WHAT TO DO
Using the data below, work out how many lines contain "rowtext", and report only that number.

PROVIDED INFORMATION

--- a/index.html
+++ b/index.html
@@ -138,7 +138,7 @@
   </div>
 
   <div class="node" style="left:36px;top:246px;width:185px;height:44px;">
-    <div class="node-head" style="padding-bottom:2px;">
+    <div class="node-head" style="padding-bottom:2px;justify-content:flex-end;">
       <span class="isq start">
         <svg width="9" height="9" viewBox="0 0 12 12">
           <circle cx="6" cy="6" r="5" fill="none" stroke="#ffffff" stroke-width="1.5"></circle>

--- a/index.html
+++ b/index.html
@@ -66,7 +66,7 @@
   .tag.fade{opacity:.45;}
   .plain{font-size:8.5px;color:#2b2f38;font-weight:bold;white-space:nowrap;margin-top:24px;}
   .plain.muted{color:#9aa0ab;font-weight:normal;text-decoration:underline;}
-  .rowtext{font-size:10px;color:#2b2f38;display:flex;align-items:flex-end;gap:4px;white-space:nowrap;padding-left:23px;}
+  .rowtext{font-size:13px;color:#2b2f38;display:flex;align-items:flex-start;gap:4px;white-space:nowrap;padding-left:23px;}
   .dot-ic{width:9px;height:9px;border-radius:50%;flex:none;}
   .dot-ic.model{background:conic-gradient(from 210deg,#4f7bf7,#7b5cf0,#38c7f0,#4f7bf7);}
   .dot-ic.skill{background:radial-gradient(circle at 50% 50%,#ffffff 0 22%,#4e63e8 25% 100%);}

RESULT OF THIS EXERCISE
2